FIG. 1 illustrates a block diagram of a conventional MRAM device structure. The MRAM structure generally includes a “free” or storage layer 102, a reference layer 104, and a barrier junction 106 therebetween. The storage and reference layers 102 and 104 are formed from materials that possess a particular magnetic orientation, the relative orientations of which are either parallel, in which case the MRAM cell has a relatively low impedance between top and bottom electrodes 110a and 110b, or anti-parallel in which case the MRAM cell has a relatively high impedance between top and bottom electrodes 110a and 110b. 
The storage layer 102 will typically consist of a material that has a lower magnetic coercivity, and can therefore more easily be re-oriented, compared to the reference layer 104. Reading the state of the MRAM cell is performed by passing a predefined current between the top and bottom electrodes 110a and 110b, and monitoring the resulting voltage (or vice versa). Programming can be performed using one of two conventional techniques. One programming technique is to apply word and bit line currents along a particular direction to a particular MRAM memory cell at the word and bit line intersection, the current applied at a sufficient magnitude to induce a change in the magnetization of the MRAM device. However, this approach requires the generation of high current drive levels, resulting in high power dissipation levels and the requirement of large gate periphery transistors to handle the peak current conditions.
Thermally-assisted programming represents another MRAM programming technique. In this approach, a heating current is supplied across the MRAM's barrier layer, the resistance of which causes the storage layer to heat to a predefined temperature.

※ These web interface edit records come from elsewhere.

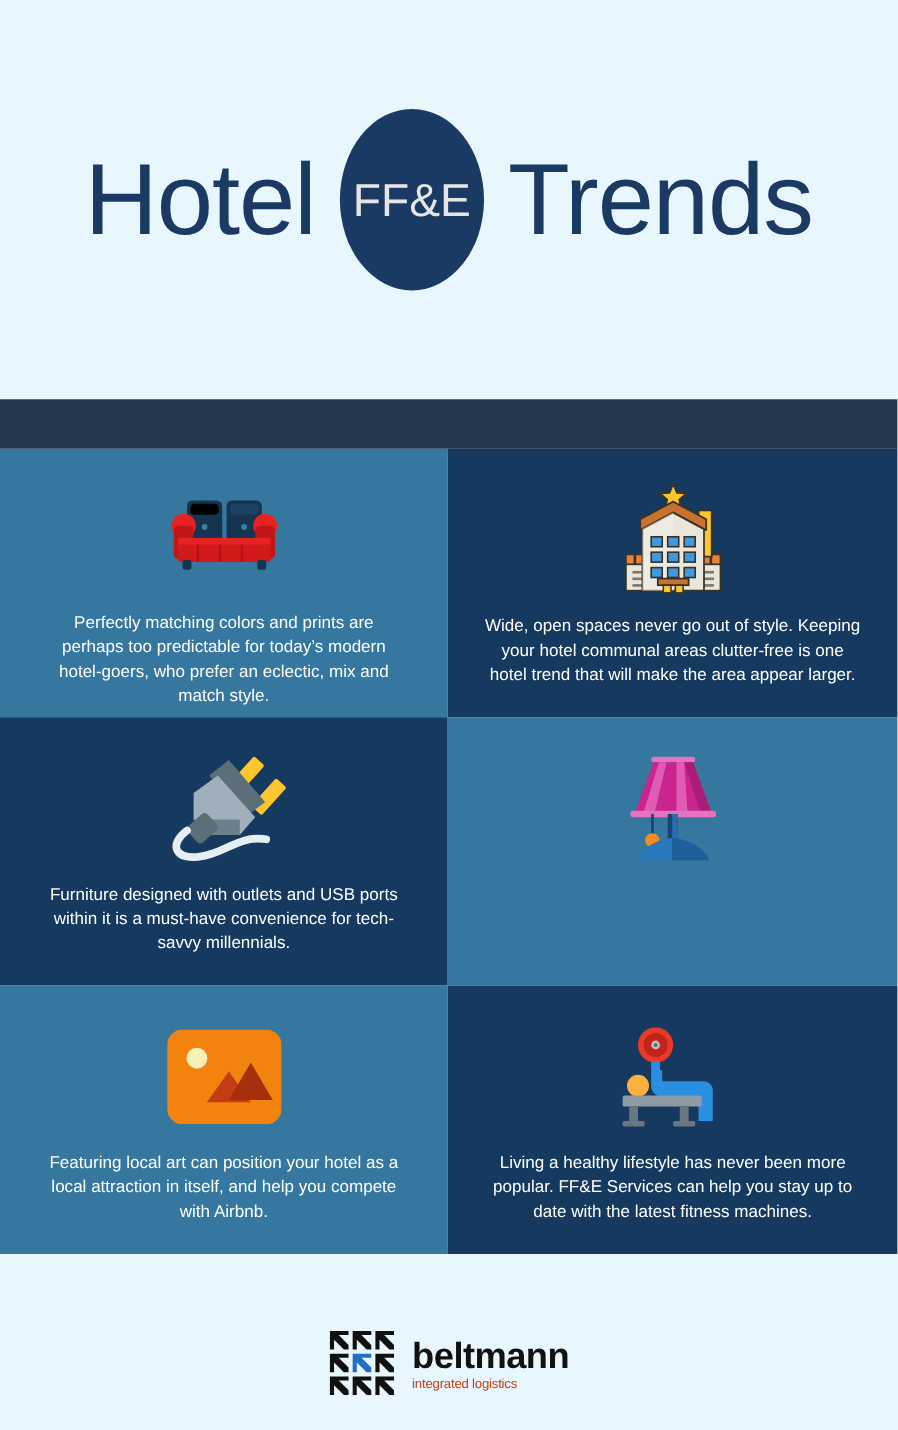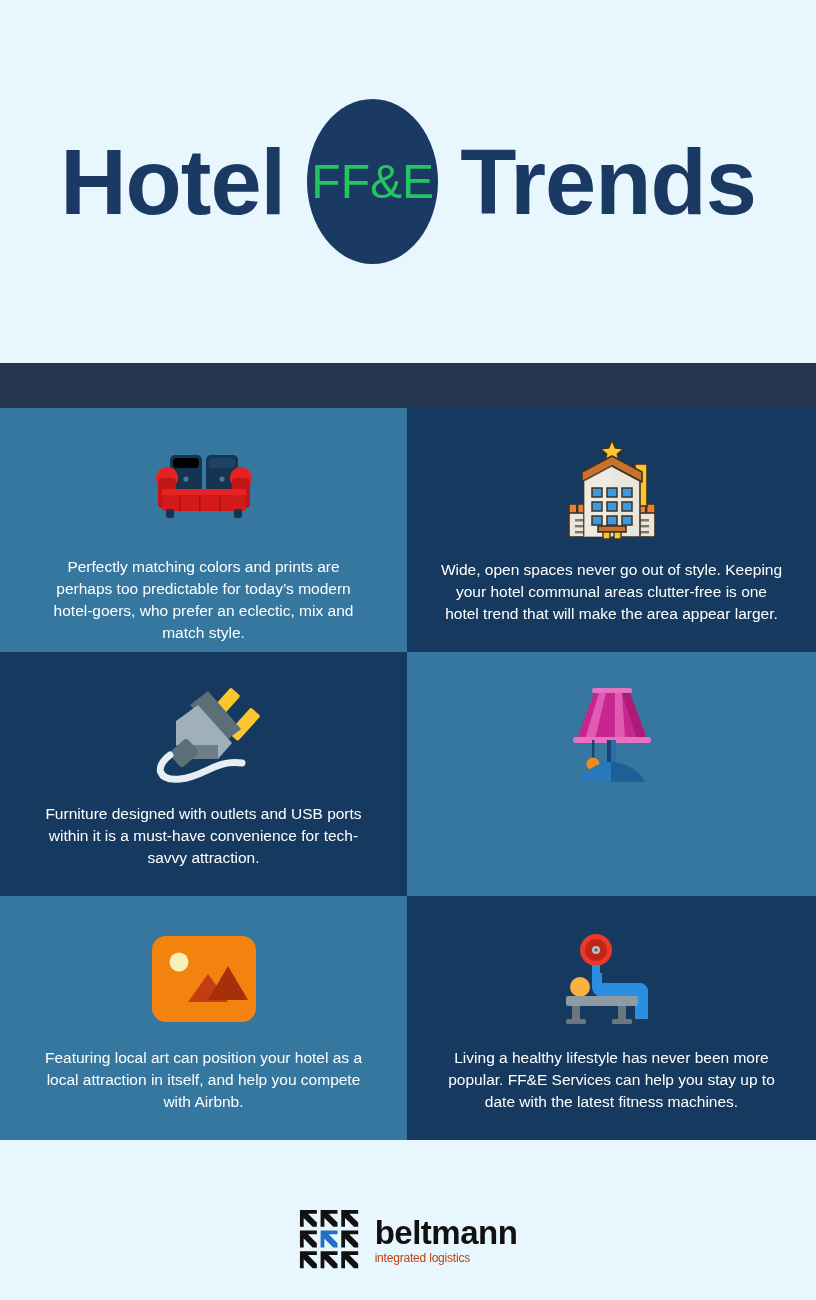--- a/index.html
+++ b/index.html
@@ -27,7 +27,7 @@
   }
   .title-word {
     font-size:92px;
-    font-weight:700;
+    font-weight:400;
     color:#1b3a63;
     letter-spacing:-1px;
     line-height:1;

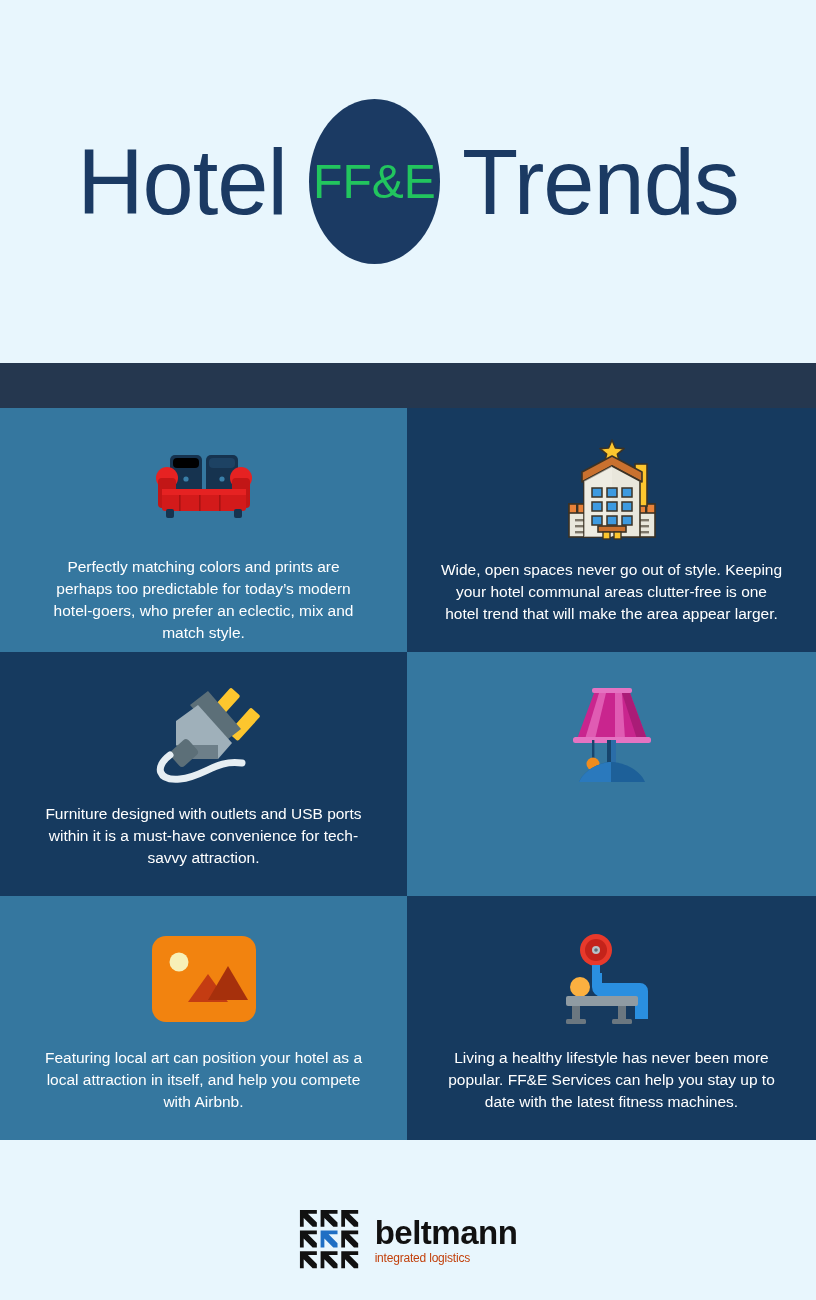--- a/index.html
+++ b/index.html
@@ -38,11 +38,11 @@
     height:165px;
     border-radius:50%;
     background:#1b3a63;
-    color:#22c55e;
-    display:flex;
-    align-items:center;
-    justify-content:center;
-    font-size:48px;
+    color:#e5e5e5;
+    display:flex;
+    align-items:center;
+    justify-content:center;
+    font-size:42px;
     font-weight:400;
     letter-spacing:0px;
     flex:none;

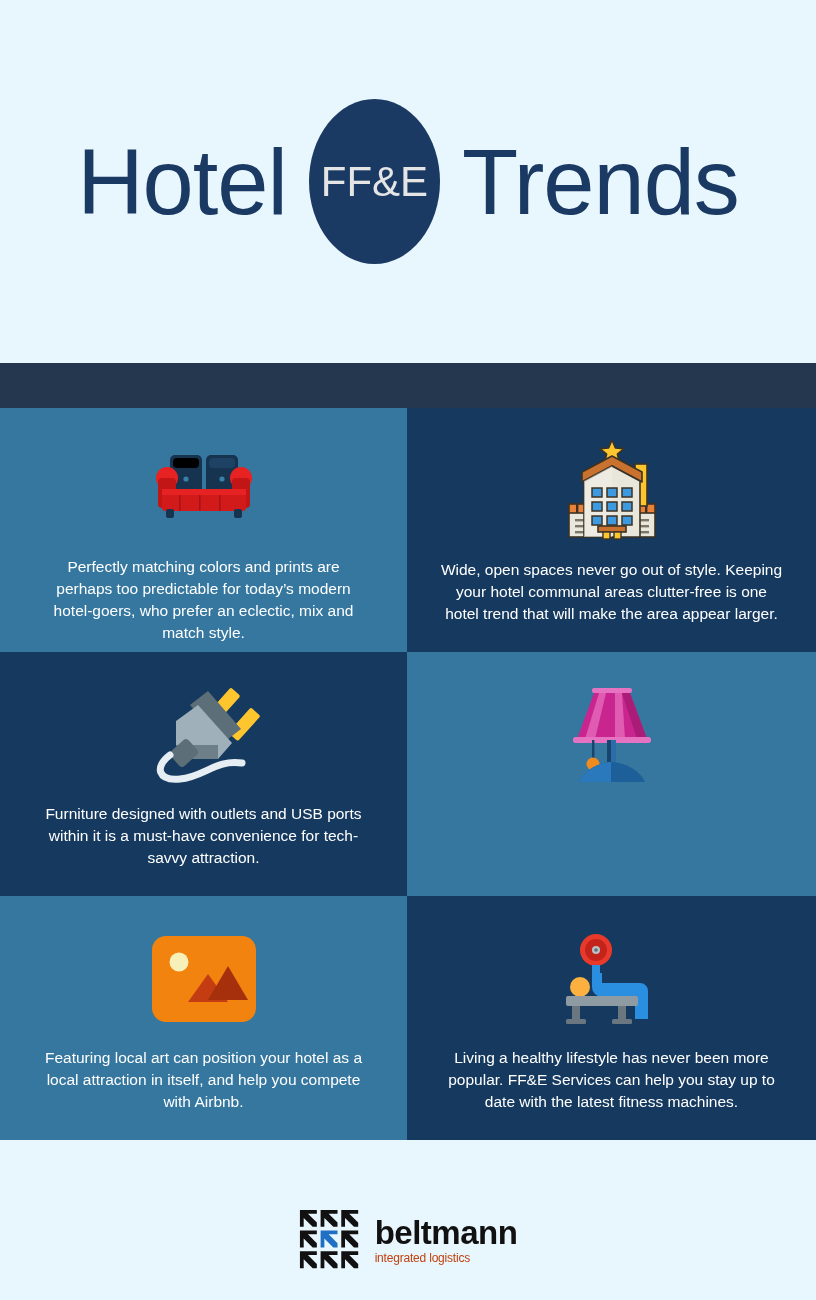--- a/index.html
+++ b/index.html
@@ -230,7 +230,7 @@
           <path d="M24,70 C8,82 12,96 34,94 C58,92 70,74 96,78" stroke="#e6eef3" stroke-width="7" fill="none" stroke-linecap="round"></path>
         </svg>
       </div>
-      <p class="card-text">Furniture designed with outlets and USB ports within it is a must-have convenience for tech-savvy attraction.</p>
+      <p class="card-text">Furniture designed with outlets and USB ports within it is a must-have convenience for tech-savvy millennials.</p>
     </div>
 
     <div class="card light">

The storage layer is preferably constructed from a material that exhibits a decreasing magnetic coercivity with increasing temperature, such that when the storage layer is sufficiently heated, lower magnitude writing currents can be used to re-orient the existing magnetic polarization of the storage layer.
Re-orientation with even lower magnitude writing currents can be achieved by using a storage layer combined with an anti-ferromagnetic layer. In such a structure the anti-ferromagnetic layer is pinning the existing magnetic polarization of the storage layer as long as the anti-ferromagnetic layer is kept below its blocking temperature. Since magnetic coercivity of the storage layer itself can be lower, writing currents can be lower, too. But re-orientation of the existing magnetic polarization of the storage layer will usually only work if the anti-ferromagnetic layer is heated up above its blocking temperature, therewith becoming inactive.
Unfortunately, materials having best physical attitudes for being used as anti-ferromagnetic layer and materials having best physical attitudes for being used as storage layer or reference layer do not necessarily show expected attitudes when in contact to each other. They may, for example, show unexpected low pinning forces.
What is therefore needed is an MRAM structure with an anti-ferromagnetic layer overcoming above-mentioned drawbacks.